Resilience in The Health Care Workplace
Doctors, nurses and other health care staff have to face many demanding situations at the workplace which make resilience an essential component of their personalities to cope with them effectively. By developing a resilient personality, they cannot only deal with such stressful situations but can also find them as an opportunity for their personal growth. However, this cannot be achieved by promoting an equally resilient workplace environment. According to Robertson et al. (2016), the are several key challenges that can emerge from different healthcare settings and often become a threat to the productivity of healthcare professionals resulting in their burn out. These challenges can arise from conflicts with the patients or other difficult clinical issues (Robertson et al., 2016). Also, the challenges can be referred to the specific organizational issues such as administrative factors, personal relationships and in-house communication etc.

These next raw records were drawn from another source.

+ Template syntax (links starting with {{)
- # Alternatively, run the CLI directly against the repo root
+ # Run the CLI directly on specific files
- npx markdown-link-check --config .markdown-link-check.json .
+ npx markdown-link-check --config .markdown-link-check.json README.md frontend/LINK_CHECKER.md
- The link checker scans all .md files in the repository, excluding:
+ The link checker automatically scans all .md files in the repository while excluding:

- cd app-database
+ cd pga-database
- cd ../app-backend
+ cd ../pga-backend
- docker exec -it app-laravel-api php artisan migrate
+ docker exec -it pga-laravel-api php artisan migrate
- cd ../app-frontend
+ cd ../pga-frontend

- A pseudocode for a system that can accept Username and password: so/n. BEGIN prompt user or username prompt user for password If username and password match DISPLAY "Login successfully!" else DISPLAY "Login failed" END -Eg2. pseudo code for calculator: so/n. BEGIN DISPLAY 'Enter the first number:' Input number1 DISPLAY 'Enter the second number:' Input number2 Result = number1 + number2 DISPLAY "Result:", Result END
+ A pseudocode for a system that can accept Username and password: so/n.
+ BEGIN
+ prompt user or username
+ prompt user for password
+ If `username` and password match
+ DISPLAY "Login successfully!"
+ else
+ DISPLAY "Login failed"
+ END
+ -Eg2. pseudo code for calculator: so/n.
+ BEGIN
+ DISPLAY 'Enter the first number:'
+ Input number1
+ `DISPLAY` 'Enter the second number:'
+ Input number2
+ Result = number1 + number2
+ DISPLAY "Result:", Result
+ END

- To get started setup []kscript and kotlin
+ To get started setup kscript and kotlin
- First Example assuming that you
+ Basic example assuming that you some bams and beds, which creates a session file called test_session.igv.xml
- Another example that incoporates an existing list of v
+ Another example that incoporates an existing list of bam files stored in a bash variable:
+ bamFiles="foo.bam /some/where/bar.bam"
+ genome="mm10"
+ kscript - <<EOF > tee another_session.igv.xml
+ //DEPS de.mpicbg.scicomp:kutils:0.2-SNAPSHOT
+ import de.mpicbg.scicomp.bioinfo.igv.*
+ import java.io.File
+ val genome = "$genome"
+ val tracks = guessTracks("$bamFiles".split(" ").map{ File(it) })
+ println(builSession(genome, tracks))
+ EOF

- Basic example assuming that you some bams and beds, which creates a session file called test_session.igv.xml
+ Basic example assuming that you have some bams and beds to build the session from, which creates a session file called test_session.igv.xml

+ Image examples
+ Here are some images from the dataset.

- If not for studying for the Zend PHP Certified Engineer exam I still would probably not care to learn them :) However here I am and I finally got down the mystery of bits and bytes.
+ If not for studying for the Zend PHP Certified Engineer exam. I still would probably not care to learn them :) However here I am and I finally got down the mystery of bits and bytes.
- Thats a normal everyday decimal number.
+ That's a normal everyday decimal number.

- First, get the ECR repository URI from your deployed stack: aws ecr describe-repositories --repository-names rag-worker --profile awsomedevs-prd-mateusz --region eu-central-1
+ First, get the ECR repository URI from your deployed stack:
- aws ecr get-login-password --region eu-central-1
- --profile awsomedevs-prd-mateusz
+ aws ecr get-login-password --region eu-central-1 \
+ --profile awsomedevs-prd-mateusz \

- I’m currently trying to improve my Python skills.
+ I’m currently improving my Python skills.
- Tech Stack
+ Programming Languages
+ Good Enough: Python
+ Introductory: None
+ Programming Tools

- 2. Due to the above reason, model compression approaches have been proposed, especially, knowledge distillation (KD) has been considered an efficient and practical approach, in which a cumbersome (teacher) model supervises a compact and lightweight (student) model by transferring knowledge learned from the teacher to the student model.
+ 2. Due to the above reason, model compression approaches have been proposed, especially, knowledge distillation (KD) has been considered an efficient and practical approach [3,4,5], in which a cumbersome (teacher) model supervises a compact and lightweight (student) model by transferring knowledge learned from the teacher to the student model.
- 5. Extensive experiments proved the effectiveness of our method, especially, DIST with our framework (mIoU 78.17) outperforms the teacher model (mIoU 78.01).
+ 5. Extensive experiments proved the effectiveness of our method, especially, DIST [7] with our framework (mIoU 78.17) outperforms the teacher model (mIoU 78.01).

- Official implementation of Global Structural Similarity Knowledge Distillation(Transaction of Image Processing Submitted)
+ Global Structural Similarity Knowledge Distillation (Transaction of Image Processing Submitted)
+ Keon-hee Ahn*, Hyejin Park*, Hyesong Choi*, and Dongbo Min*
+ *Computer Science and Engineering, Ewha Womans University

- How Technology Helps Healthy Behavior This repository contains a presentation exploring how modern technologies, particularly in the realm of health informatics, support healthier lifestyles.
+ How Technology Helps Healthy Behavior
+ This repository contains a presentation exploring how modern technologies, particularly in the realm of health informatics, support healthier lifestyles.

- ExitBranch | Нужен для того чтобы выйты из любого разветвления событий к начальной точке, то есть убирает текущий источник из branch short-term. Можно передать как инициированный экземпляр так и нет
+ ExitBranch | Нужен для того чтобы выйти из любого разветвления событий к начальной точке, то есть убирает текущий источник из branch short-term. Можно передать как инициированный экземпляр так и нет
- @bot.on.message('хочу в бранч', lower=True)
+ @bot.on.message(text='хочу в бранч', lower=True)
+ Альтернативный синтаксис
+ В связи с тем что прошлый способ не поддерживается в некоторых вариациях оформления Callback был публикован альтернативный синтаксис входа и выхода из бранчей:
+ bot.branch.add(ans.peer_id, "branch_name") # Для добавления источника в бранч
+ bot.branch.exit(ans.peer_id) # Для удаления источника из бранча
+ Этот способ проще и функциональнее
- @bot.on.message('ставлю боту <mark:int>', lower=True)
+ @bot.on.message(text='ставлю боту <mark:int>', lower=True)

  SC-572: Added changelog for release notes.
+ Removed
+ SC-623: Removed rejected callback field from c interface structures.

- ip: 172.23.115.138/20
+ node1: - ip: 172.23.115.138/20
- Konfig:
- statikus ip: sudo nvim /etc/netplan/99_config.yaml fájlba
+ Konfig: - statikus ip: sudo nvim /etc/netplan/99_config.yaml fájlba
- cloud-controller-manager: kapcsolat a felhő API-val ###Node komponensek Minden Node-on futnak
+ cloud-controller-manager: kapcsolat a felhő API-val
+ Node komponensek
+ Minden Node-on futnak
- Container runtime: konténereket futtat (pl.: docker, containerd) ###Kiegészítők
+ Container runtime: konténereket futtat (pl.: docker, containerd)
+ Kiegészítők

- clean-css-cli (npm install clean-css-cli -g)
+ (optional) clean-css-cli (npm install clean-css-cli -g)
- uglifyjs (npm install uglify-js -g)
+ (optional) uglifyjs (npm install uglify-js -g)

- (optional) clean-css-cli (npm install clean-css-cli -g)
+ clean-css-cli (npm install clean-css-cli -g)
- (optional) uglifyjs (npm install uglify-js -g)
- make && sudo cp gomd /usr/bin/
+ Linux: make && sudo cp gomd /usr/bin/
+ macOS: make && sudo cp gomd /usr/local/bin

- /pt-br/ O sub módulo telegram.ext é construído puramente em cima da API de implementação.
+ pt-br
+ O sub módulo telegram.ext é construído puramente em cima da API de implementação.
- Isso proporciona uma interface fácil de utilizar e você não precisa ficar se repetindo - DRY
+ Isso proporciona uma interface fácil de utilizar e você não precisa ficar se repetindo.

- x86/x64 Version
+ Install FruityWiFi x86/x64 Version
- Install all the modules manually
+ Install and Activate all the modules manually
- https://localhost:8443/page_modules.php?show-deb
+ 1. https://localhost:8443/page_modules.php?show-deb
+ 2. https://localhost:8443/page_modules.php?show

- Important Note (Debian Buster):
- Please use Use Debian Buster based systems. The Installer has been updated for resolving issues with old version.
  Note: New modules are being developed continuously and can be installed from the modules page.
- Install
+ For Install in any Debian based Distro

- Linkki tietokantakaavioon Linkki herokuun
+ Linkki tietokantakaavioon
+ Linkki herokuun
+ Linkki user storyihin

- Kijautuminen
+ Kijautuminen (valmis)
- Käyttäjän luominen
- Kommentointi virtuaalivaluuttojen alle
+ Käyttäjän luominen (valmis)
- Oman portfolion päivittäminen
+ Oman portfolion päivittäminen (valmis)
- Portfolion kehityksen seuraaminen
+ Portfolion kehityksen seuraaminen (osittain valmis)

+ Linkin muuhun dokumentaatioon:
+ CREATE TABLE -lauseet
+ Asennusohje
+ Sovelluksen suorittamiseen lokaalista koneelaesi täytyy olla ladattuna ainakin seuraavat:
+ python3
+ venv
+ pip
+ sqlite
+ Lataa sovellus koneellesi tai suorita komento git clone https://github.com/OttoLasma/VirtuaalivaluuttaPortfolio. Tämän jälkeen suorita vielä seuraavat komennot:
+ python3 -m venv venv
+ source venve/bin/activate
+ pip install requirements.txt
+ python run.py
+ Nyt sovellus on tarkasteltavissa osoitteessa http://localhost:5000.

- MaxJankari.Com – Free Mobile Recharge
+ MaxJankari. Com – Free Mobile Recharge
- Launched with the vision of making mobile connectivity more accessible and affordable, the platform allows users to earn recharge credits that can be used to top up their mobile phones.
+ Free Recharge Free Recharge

Some challenges are external as well in their nature, for example, the quality frameworks which implements increased scrutiny of practices. However, as explained earlier, individuals with a certain set of skills can find better ways to deal with challenges. For instance, as noted by McCray et al. (2016), the individuals who have mental, social and physical resources to help them make effective decisions are less prone to the effects of burn out. Therefore, Robertson et al. (2016) emphasized the implementation of specialised training programs in all medical schools to promote resilience in the medical students even before they start their practical career. It is also important to note that resilience is now widely considered as the important attribute of competent health care professionals.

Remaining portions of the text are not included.